## EXERCISE:
Could you reproduce, from the records below, everything from the line with "-> <div> <div>kvalifikace" down to the line with "html: <p>Projekt musíme", keeping both of those lines and changing nothing?

## SOURCE MATERIAL:
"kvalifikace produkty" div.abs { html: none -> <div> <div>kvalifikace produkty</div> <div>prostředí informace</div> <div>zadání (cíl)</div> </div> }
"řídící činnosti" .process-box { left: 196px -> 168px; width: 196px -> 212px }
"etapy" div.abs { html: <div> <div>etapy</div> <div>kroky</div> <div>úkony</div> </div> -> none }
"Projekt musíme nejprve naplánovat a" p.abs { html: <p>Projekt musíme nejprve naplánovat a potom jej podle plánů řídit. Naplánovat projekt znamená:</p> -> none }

* * *

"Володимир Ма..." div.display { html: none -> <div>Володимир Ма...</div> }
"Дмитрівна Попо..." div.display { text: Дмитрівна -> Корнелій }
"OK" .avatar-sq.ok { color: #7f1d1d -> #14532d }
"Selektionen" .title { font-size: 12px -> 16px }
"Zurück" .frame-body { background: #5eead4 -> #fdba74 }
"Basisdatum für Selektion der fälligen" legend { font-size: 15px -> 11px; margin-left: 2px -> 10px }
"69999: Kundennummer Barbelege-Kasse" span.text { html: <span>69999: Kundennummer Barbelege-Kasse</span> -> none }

--

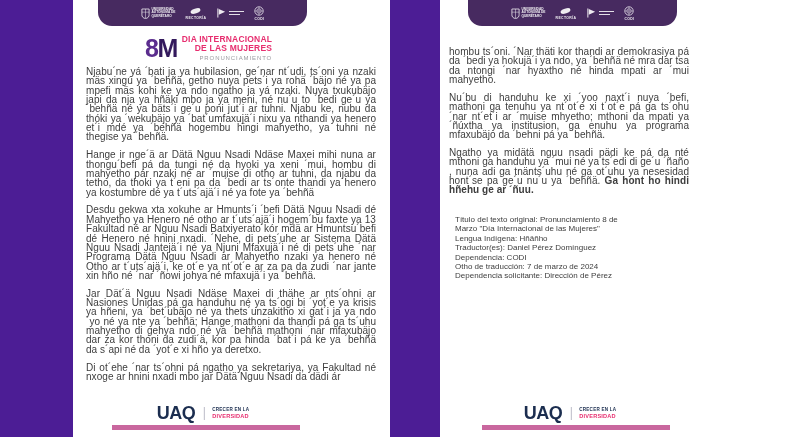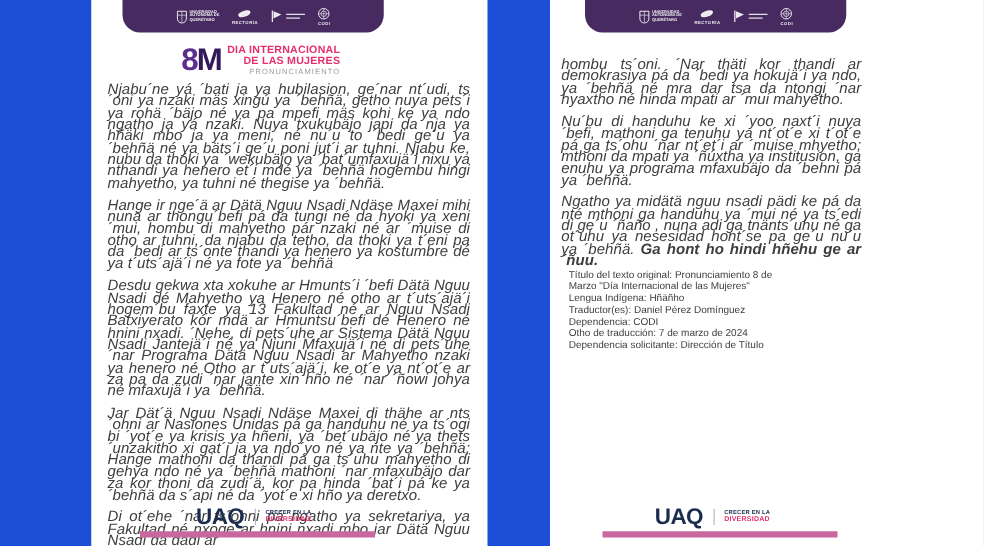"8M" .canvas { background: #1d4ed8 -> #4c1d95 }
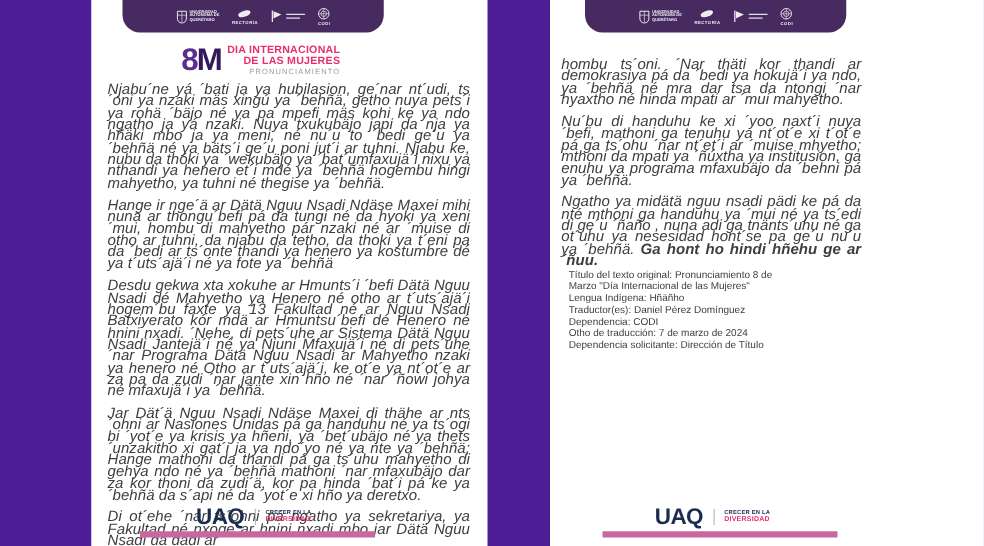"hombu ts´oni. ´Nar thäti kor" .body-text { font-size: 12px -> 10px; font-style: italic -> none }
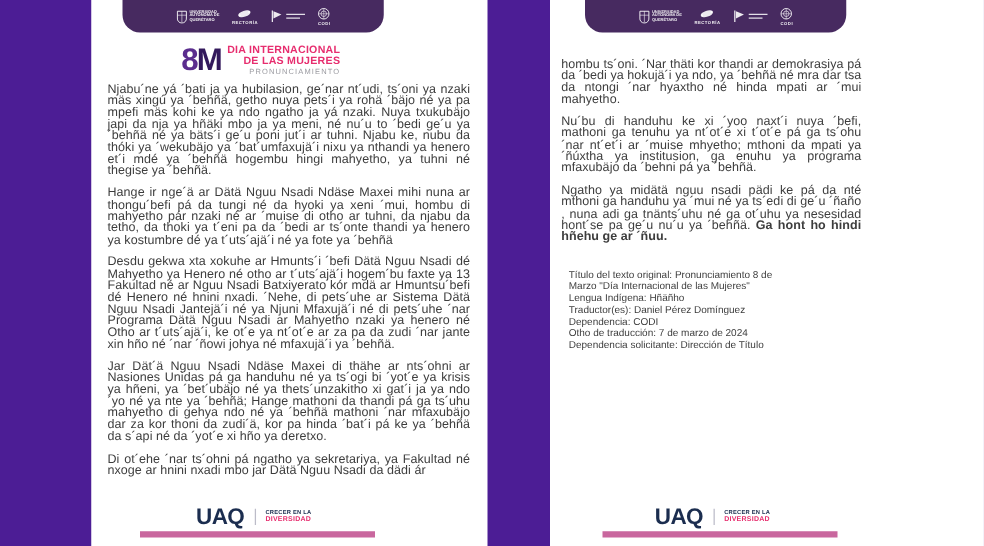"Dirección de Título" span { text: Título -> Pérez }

## EXERCISE ANSWER:
"kvalifikace produkty" div.abs { html: none -> <div> <div>kvalifikace produkty</div> <div>prostředí informace</div> <div>zadání (cíl)</div> </div> }
"řídící činnosti" .process-box { left: 196px -> 168px; width: 196px -> 212px }
"etapy" div.abs { html: <div> <div>etapy</div> <div>kroky</div> <div>úkony</div> </div> -> none }
"Projekt musíme nejprve naplánovat a" p.abs { html: <p>Projekt musíme nejprve naplánovat a potom jej podle plánů řídit. Naplánovat projekt znamená:</p> -> none }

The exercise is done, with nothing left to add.